Sierra Madre’s disaster is a special circumstance.
As of this writing, we’ve got a major forest fire in the front range that’s resulted in precisely four injuries, all to firefighters: an allergic reaction to a bee sting, a twisted knee, heat exhaustion. Private-property damage has been limited to one small out-building.
It is that most public of properties, our magnificent Angeles National Forest, that is getting the hit. For the citizens of the Foothill Village, it’s their backyard. And more than in any other community in Los Angeles County, Sierra Madreans take advantage of that forest. Many of them, perhaps hundreds, hike there every morning — it’s their recreational passion, their soul, their life. And this is no recent love affair. For over a century, from the days of the Great Hiking Era, Sierra Madre has been the entry point to the forest for Angelenos. Here’s how a Web site, The Joy of Hiking L.A. County, has it: “Thousands of hikers rode the city’s Red Cars to Sierra Madre, then disembarked and walked up Mt. Wilson Trail to the popular rustic resort at Orchard Camp. Forty thousand people passed over the trail in the peak year of 1911.”
As we choke on the smoke, in despair at the charred mountains in front of us, we also take heart that there have been no deaths or severe injuries and no homes have been lost, at least as of yet, in the Santa Anita Fire.
But for Sierra Madreans, the scorched earth left behind is a tragedy nonetheless. It’s as if, for a surfer who lives on the beach, the waves had gone flat not just for one morning, but for years.
The town happily remains one of the few idiosyncratic places left in the megalopolis, with a personality, a history, among all the bland sprawl. Its mountain trails define it. It welcomes outsiders, but only up to a point. A woman who recognized me as I got coffee in Bean Town on Baldwin Monday morning called out, “Didja come on over to kinda get a flavor of it all?” I did, I admitted: “Smoke flavor.” I ran into Red Cross boss Ben Green at the gas station down the street, and we talked about what some of the people in the shelter, evacuated from Sierra Madre Canyon, are like. Not characters, in the nutty sense. Rather, individuals with character, like you don’t find much anymore very far from Mary’s Market and Cafe.
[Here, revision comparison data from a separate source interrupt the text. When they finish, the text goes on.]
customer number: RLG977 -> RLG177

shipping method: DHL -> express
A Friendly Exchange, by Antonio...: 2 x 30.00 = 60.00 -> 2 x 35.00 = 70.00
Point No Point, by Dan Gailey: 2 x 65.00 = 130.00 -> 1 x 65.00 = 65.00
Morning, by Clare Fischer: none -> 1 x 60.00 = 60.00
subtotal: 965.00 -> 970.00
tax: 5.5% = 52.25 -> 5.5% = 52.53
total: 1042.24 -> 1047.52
May the toyon and the scrub oak rebound soon, and may Sierra Madre forever stay Sierra Madre.
Aw, dear Larry, this made me cry a little bit.
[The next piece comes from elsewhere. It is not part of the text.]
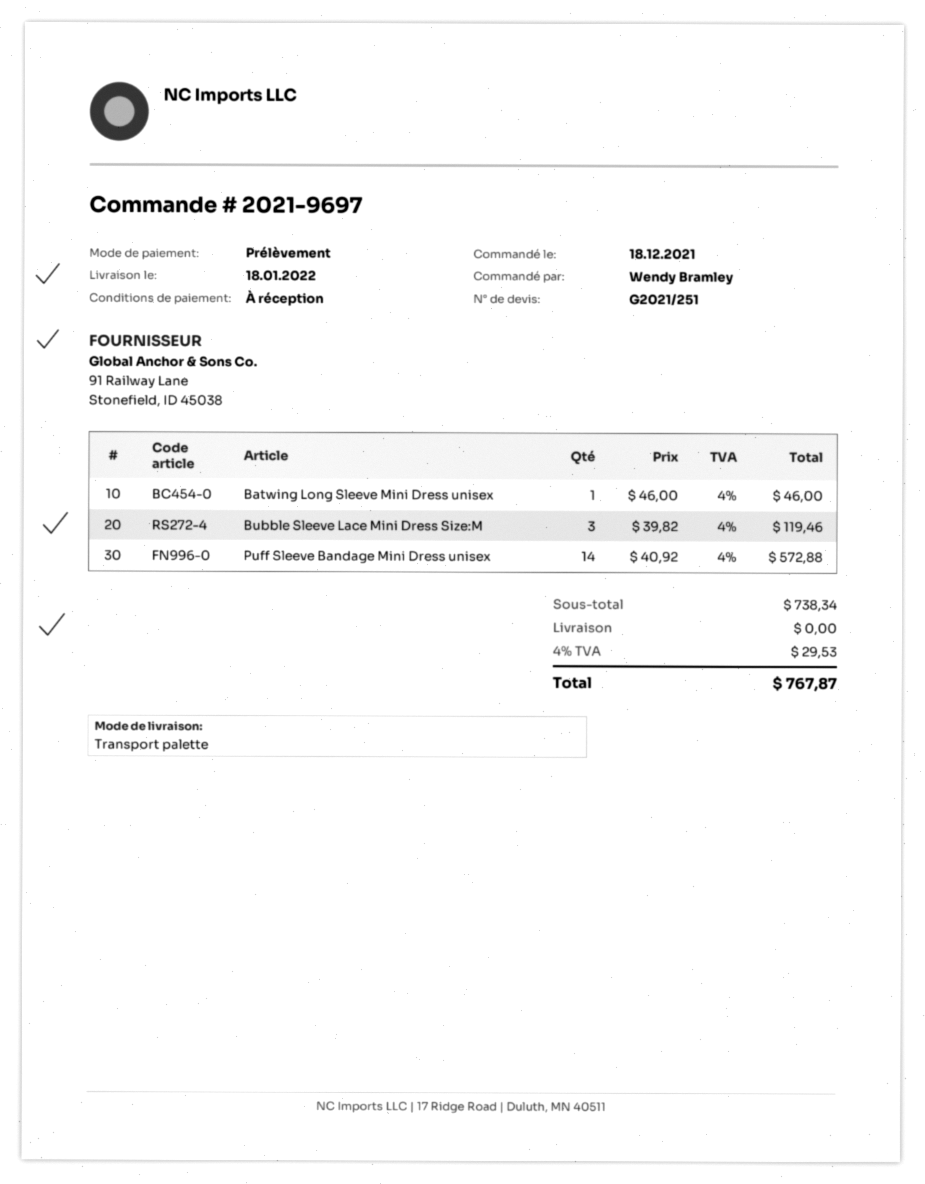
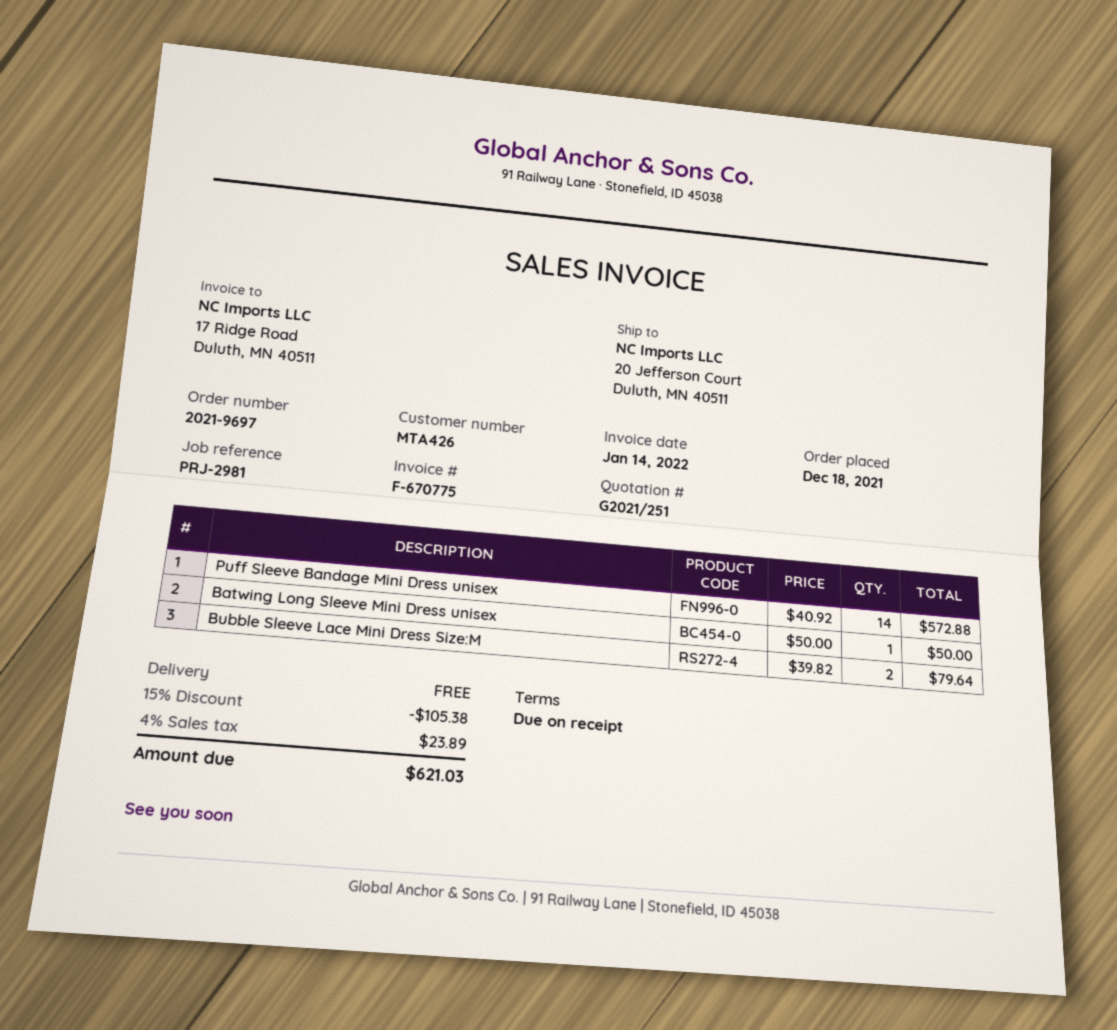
Batwing Long Sleeve Mini Dress unisex: 1 x 46.00 = 46.00 -> 1 x 50.00 = 50.00
Bubble Sleeve Lace Mini Dress Size:M: 3 x 39.82 = 119.46 -> 2 x 39.82 = 79.64
discount: none -> 15% = 105.38
tax: 4% = 29.53 -> 4% = 23.89
total: 767.87 -> 621.03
Thank you for appreciating the nuances that make up the Sierra Madre.
I am circumspect having lost everything by wildfire, and having lived and enjoyed the canyon so intimately.
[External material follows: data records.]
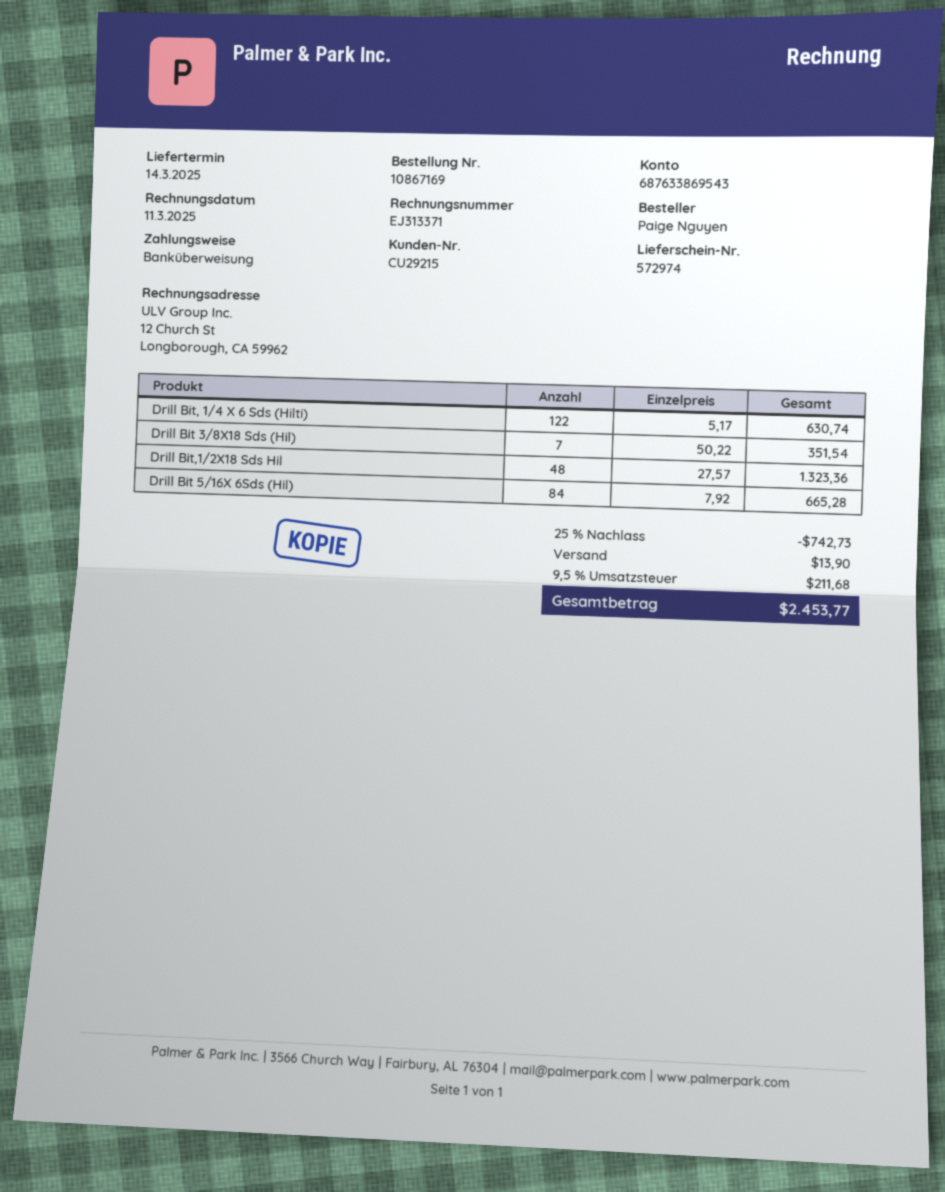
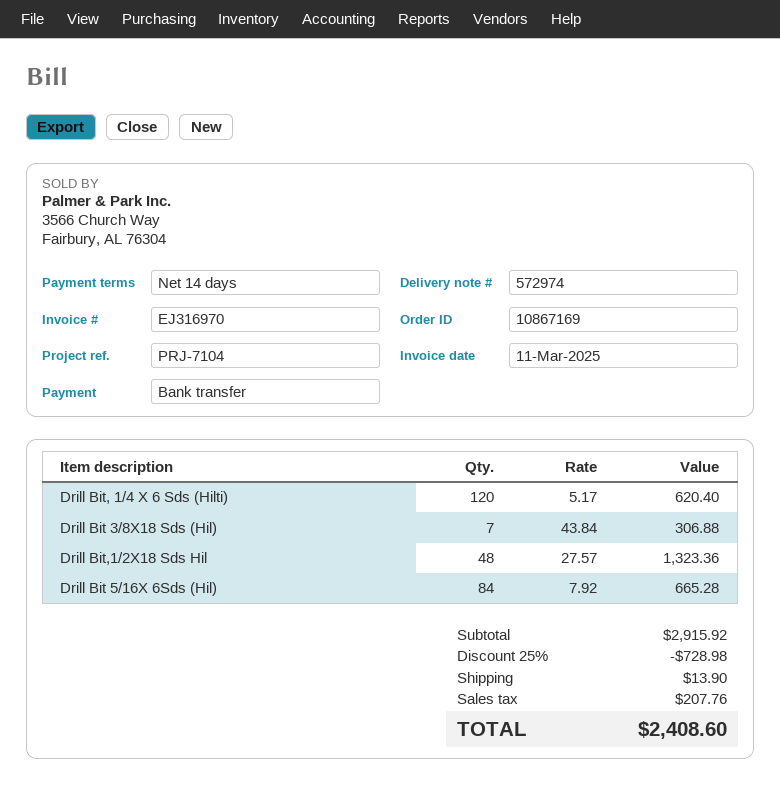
invoice number: EJ313371 -> EJ316970
Drill Bit, 1/4 X 6 Sds (Hilti): 122 x 5.17 = 630.74 -> 120 x 5.17 = 620.40
Drill Bit 3/8X18 Sds (Hil): 7 x 50.22 = 351.54 -> 7 x 43.84 = 306.88
discount: 25% = 742.73 -> 25% = 728.98
tax: 211.68 -> 207.76
total: 2453.77 -> 2408.60

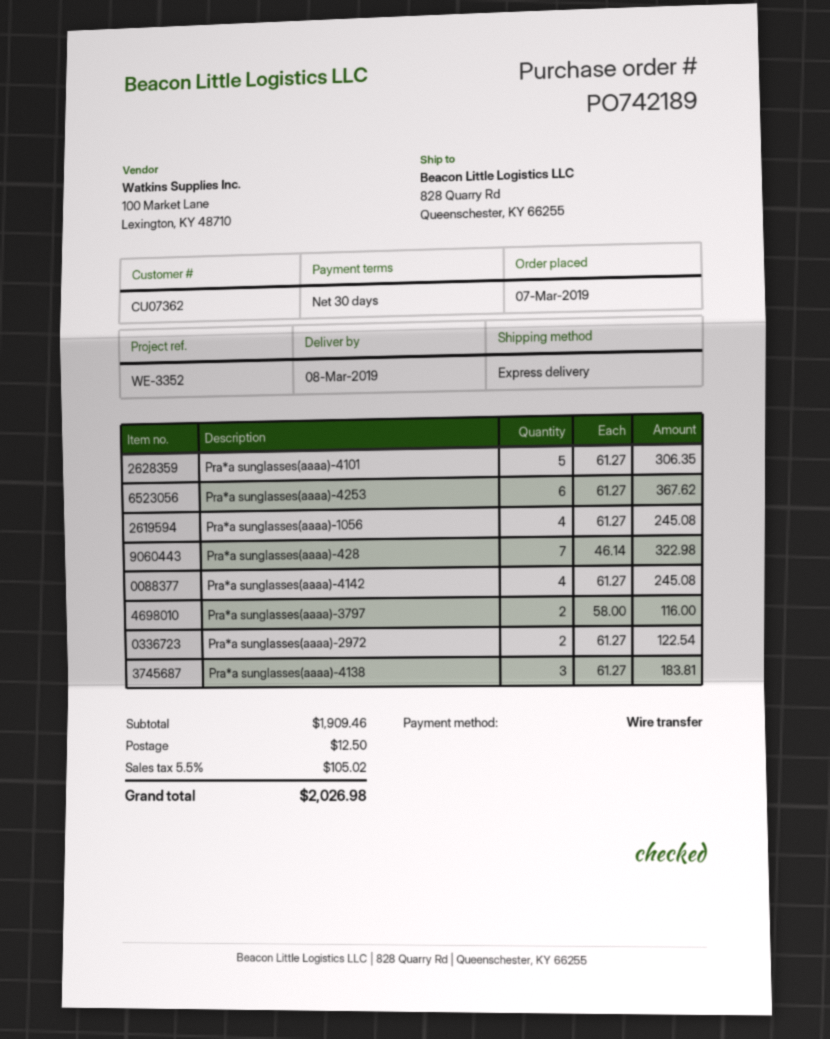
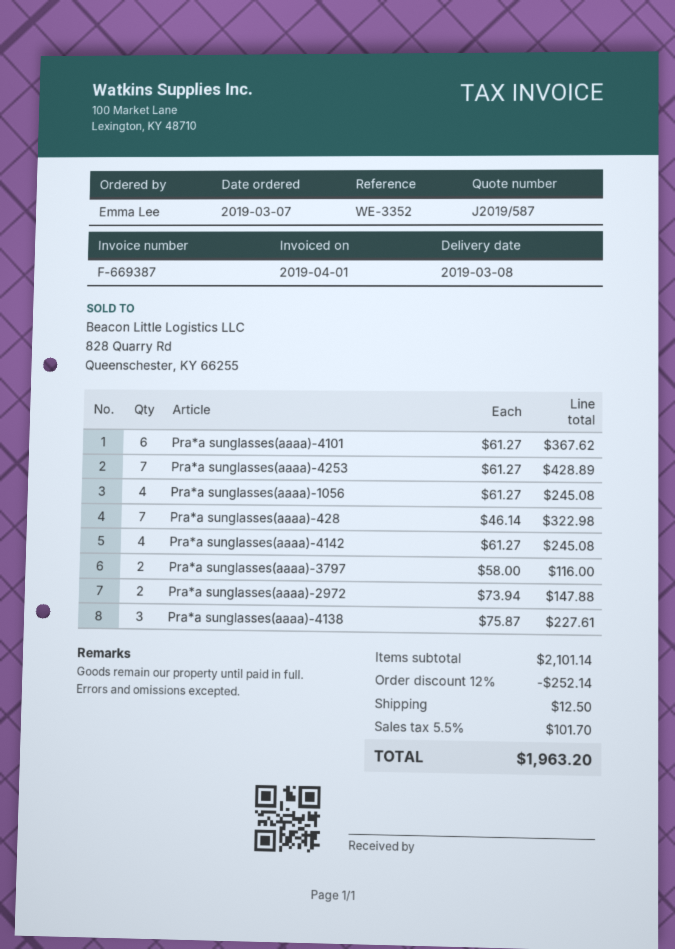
Pra*a sunglasses(aaaa)-4101: 5 x 61.27 = 306.35 -> 6 x 61.27 = 367.62
Pra*a sunglasses(aaaa)-4253: 6 x 61.27 = 367.62 -> 7 x 61.27 = 428.89
Pra*a sunglasses(aaaa)-2972: 2 x 61.27 = 122.54 -> 2 x 73.94 = 147.88
Pra*a sunglasses(aaaa)-4138: 3 x 61.27 = 183.81 -> 3 x 75.87 = 227.61
subtotal: 1909.46 -> 2101.14
discount: none -> 12% = 252.14
tax: 5.5% = 105.02 -> 5.5% = 101.70
total: 2026.98 -> 1963.20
Thanks for speaking so kindly of my childhood home. We could all be characters there. My mother was described as a Communist and a kook for protesting the cut and fill developments on those fragile hillsides. Google Earth shows the fabulous oak tree still standing in front of our house on Grandview, just outside the evacuation area. Have the wild animals been coming into town ahead of the fire? I remember watching a scary fire one October, in the 1960s. Was that the last time they burned?